DE102011004298A1 - Process and device for the quality assurance production a crimping - Google Patents

Abstract

A method and an apparatus for producing a crimp are described. A crimp blank (3) is plastically deformed by a molding tool (5). In particular, when the mold (5) is retracted (13), both the force that the mold (5) exerts on the crimp blank (3) and the path x by which the mold (5) is displaced are measured. A change in path Δx between a position at maximum force Fmax and a position that is free of forces for the first time gives an indicator of elastic recovery, that is to say springback, of the crimp blank (3). This indicator is a measure of the quality of the crimp produced.

Description

FIELD OF THE INVENTION

The present invention relates to a method and an apparatus for producing a crimp.

STATE OF THE ART

Crimping is a joining process in which two components are joined together by plastic deformation. In particular, by crimping a crimping, that is, a difficult to release mechanical connection between a conductor and a connecting element, such as a plug or a sleeve, can be effected. Such crimping may be used as an alternative to conventional bonding techniques, such as brazing or welding, and, when properly fabricated, may provide a reliable electrical and mechanical connection between the two crimped components. In particular, by crimping with the correct execution, a gas-tight connection between the two components can be effected, since in the plastic deformation of a crimp blank and, for example, a fine-wire line, a structure can be formed which is largely sealed off against the ingress of oxygen and thus in the interior is protected against corrosion.

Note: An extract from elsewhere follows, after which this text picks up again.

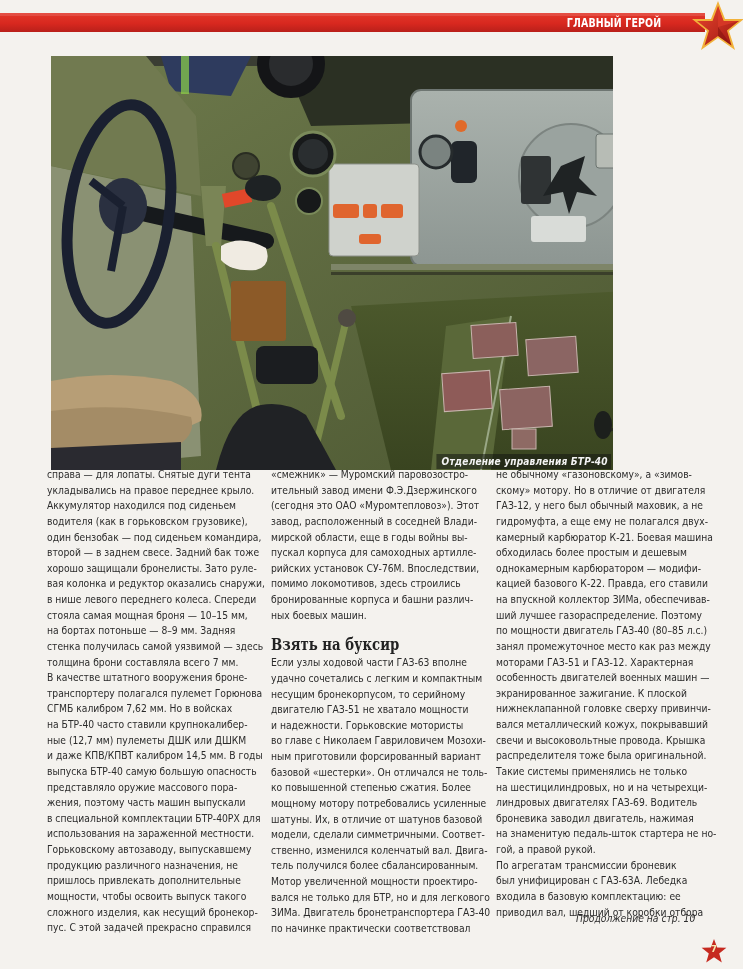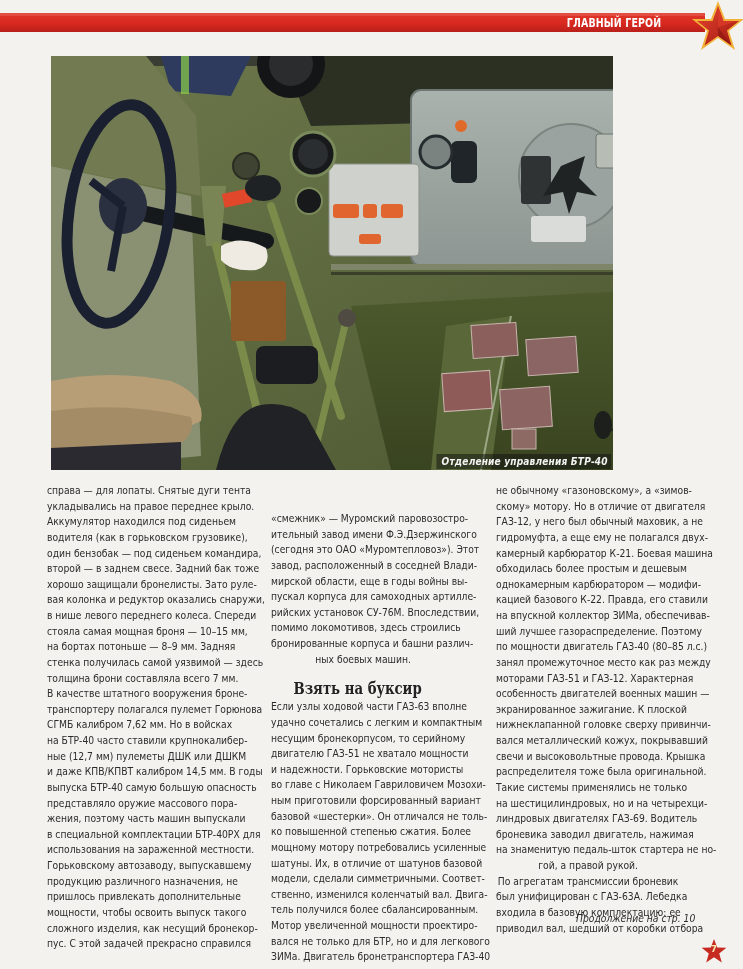"справа — для лопаты. Снятые" .col { text-align: center -> none; top: 483px -> 467px }
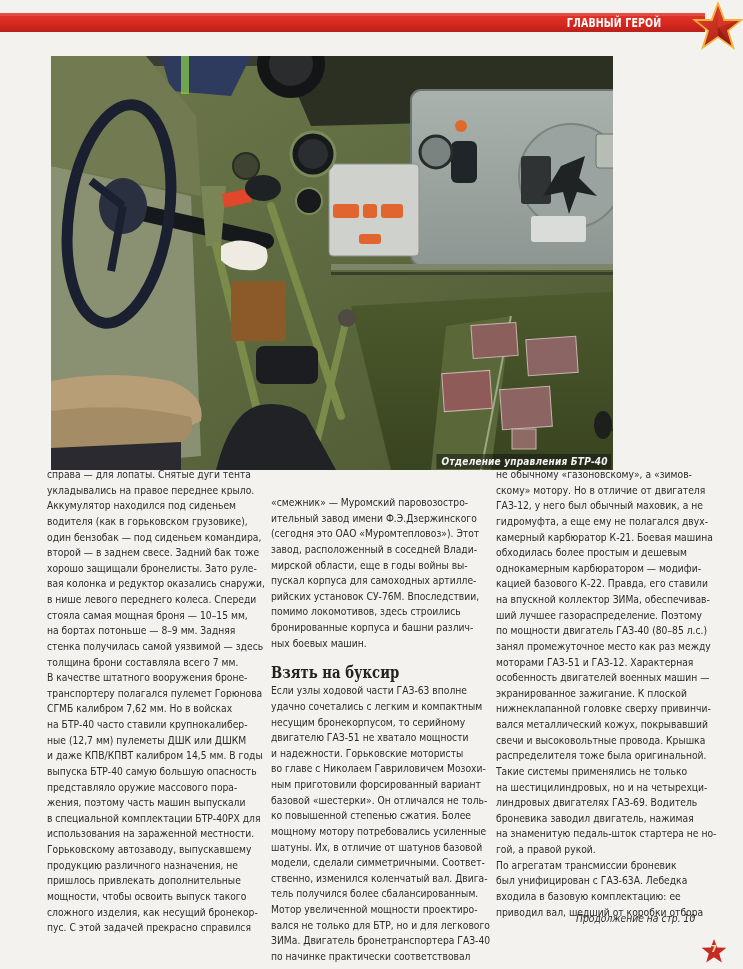"«смежник» — Муромский паровозостро-" .col2 { margin-top: 28px -> none }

To produce a crimp, a crimp blank, for example in the form of a plastically deformable sleeve element or plug element, is conventionally brought into contact with a second component to be crimped with the crimp blank, such as, for example, an end of a cable. Subsequently, the crimp blank is plastically deformed by pressing with a suitable die having a suitably shaped crimp forming surface on its side facing the crimp blank, the second component generally being completely surrounded by and from the crimp blank is squeezed. For this purpose, the molding tool is generally displaced by a forming machine in the direction of the crimp blank until the crimp blank is pressed and deformed with a maximum pressing force. Subsequently, the mold is moved back away from the crimp blank, so that the crimped with the crimp blank component can be removed. The molding machine can be, for example, a hydraulic, pneumatic or electric press on which the molding tool can be fastened.

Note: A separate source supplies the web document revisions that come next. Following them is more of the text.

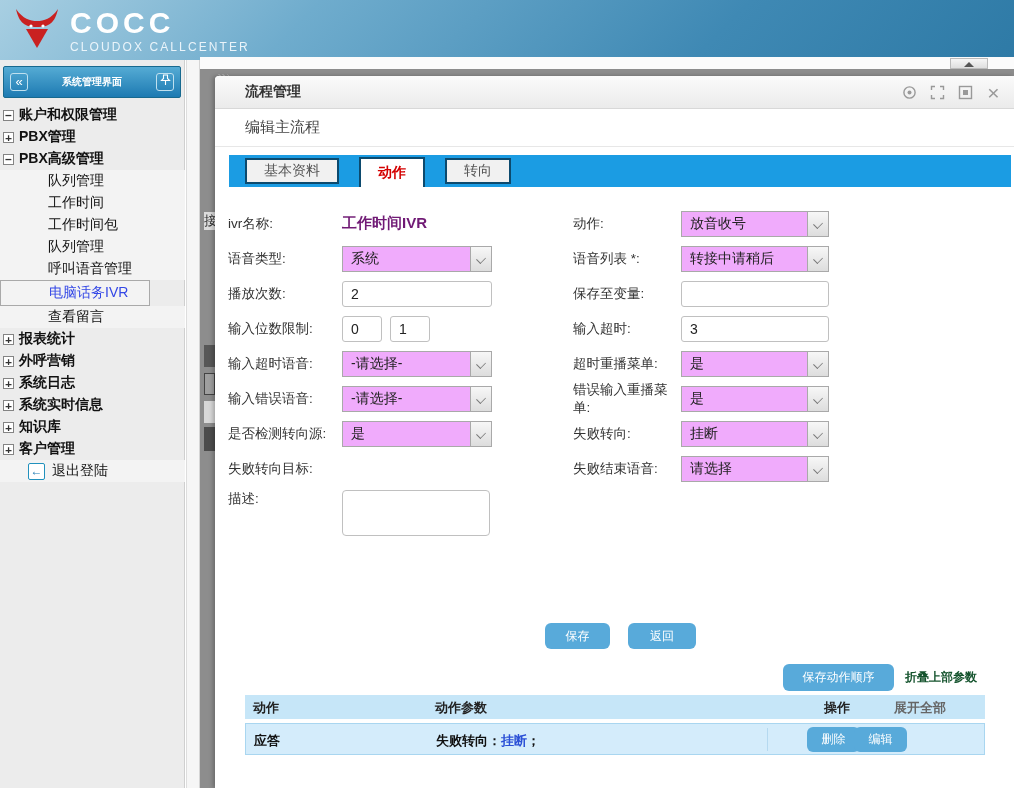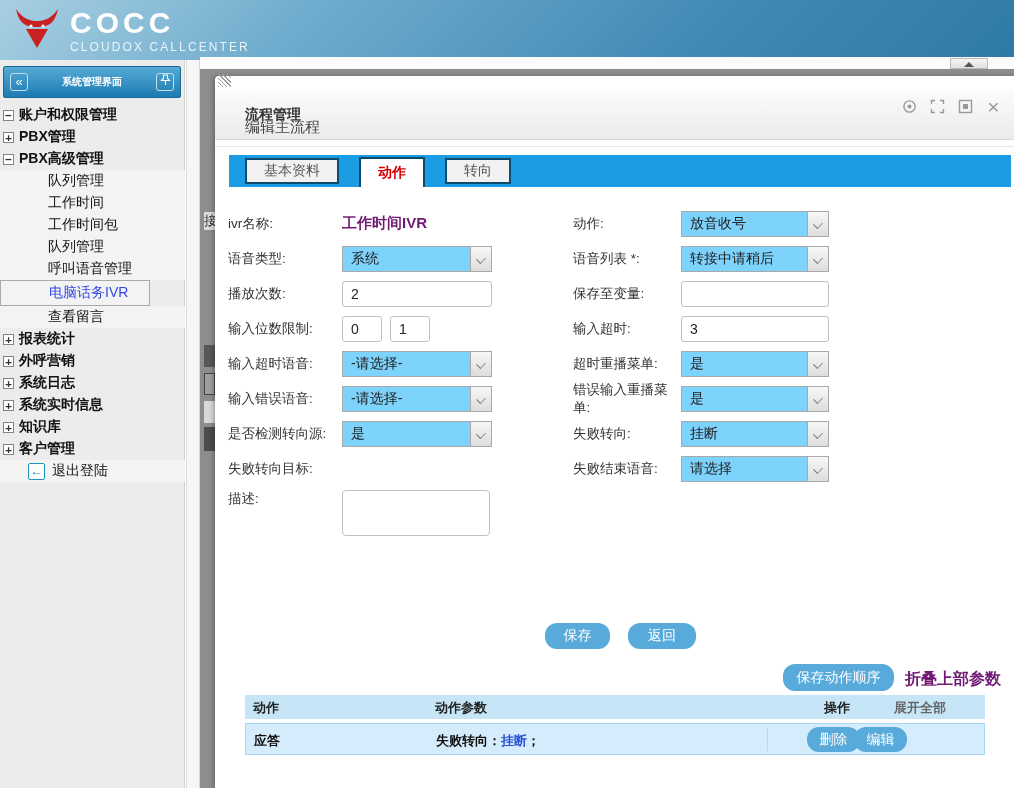"流程管理" #titlebar { height: 50px -> 33px; top: 14px -> 0 }
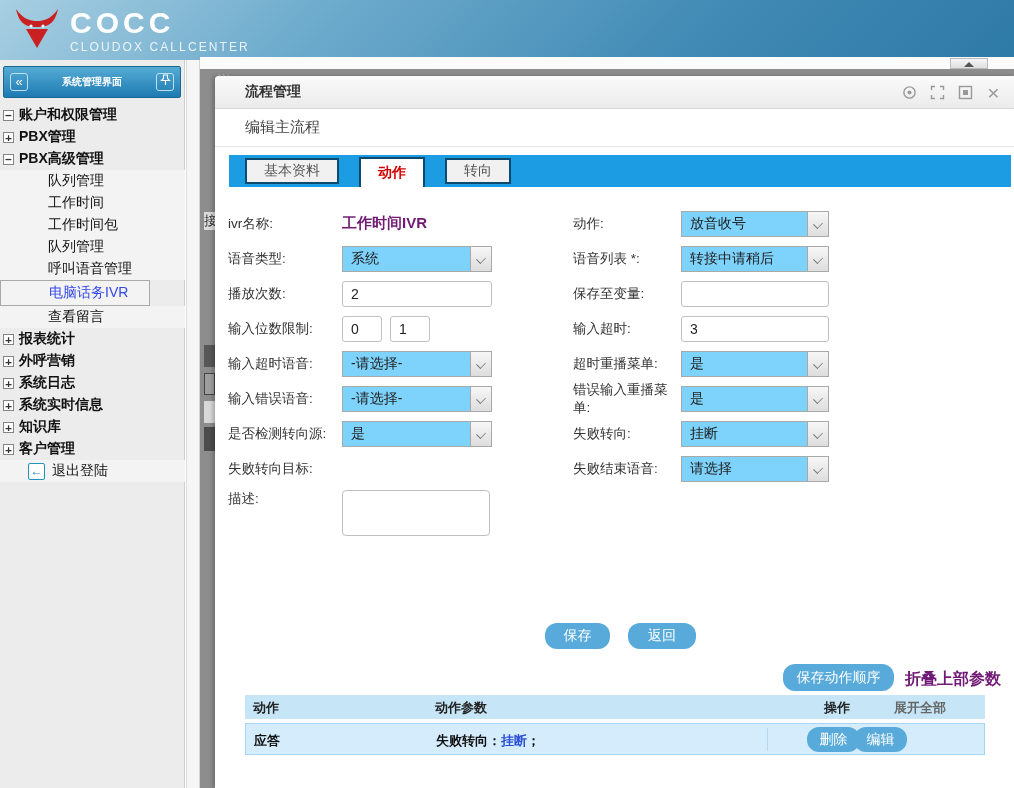"放音收号" .sel { background: #7dd3fc -> #f0abfc }
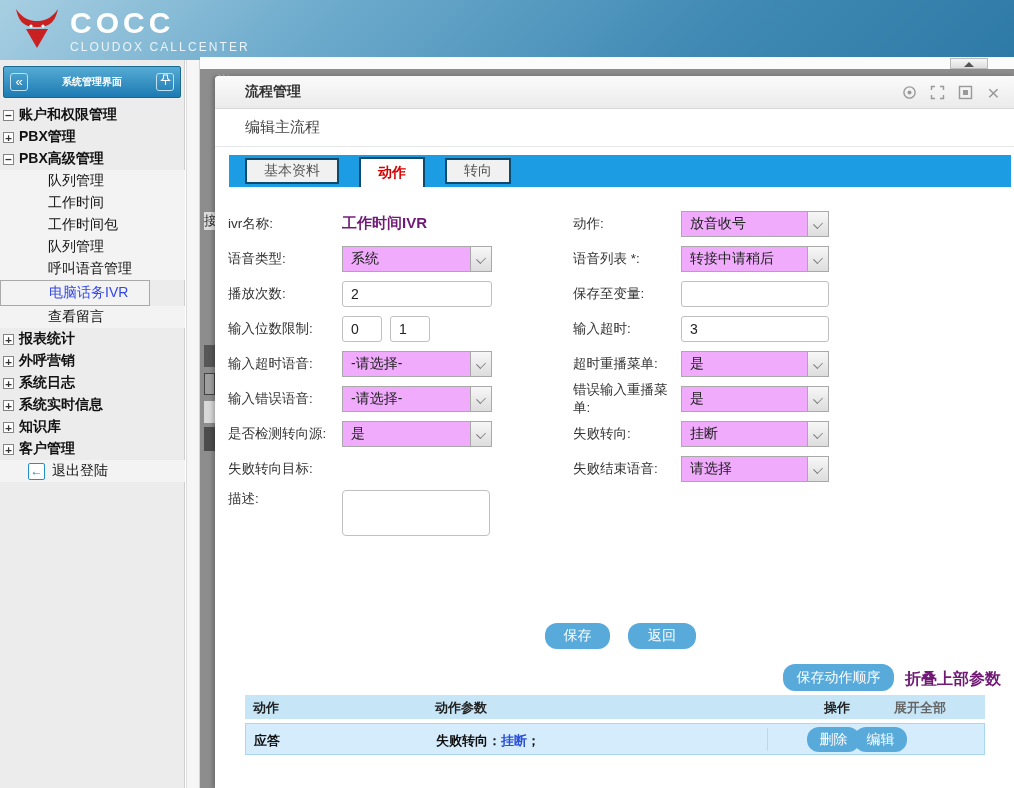"保存" .btn { border-radius: 12px -> 6px; font-size: 14px -> 12px }
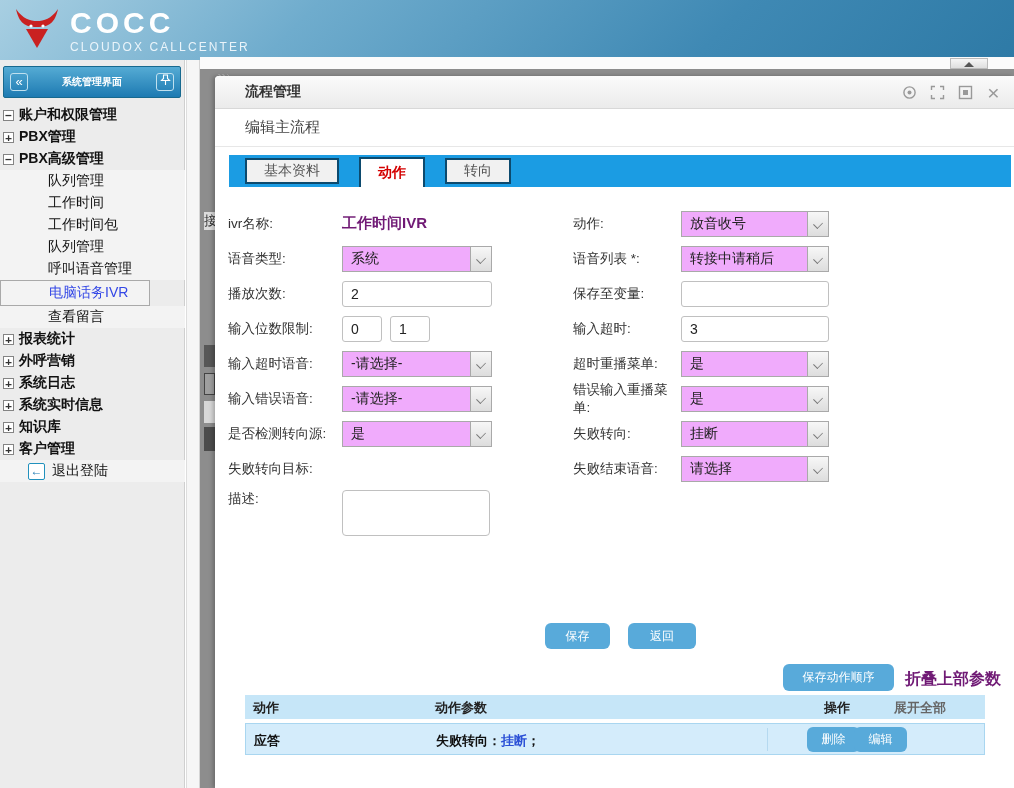"折叠上部参数" #collapse-upper { color: #701a75 -> #14532d; font-size: 16px -> 12px }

When making the crimp, care must be taken to ensure a high quality of the crimping in order to ensure a permanent mechanical and thus an electrically stable connection between the crimped components. If, for example, crimping does not exert a sufficient pressing force or if unsuitable contact materials are used, fine-wire lines, for example, can be insufficiently permanently compressed. It can therefore come oxygen to the individual lines and set by oxidation, an increased contact resistance between the lines and a crimp sleeve. There is also the risk that an incompletely compressed line can be pulled out of the crimp. On the other hand, when crimping the compression must not be too high or be pressed with a too small mold, as this, for example, in massive and fine-wire lines reduce the cross-sections excessively and thereby increase the resistance inadmissible. In addition, if the pressing force of fine-wire cables is exceeded, there is a risk that individual conductors will be sheared off. Furthermore, the crimping can also be damaged by cracks or breakage.

A quality assurance of a crimp usually conventionally by measuring external dimensions of the crimp, by an optical assessment of the grinding pattern z. B. by the center of a crimping perpendicular to the lines and / or by a force-displacement monitoring during crimping.

DISCLOSURE OF THE INVENTION

The aim is to provide a method for producing a high-quality crimp and a device suitable for carrying out the method.

This can be done with the subject matter of the independent claims. Advantageous embodiments are defined in the dependent claims.

It has been recognized that for a reliable crimp connection, an internal mechanical crimp state may be required. Since contacts and thus crimping usually high-strength materials are used, it may be advantageous to measure the springing of the crimping. The spring-back reduces an internal compressive stress up to a possibly stress-free connection. The internal preload should be greater for stable electrical connections than natural aging relaxation of the materials during the crimping time of use.

In order to ensure a lasting quality, it may be advantageous to directly measure a Auffederweg the crimping during their production. This can provide a direct inference to the internal stress state.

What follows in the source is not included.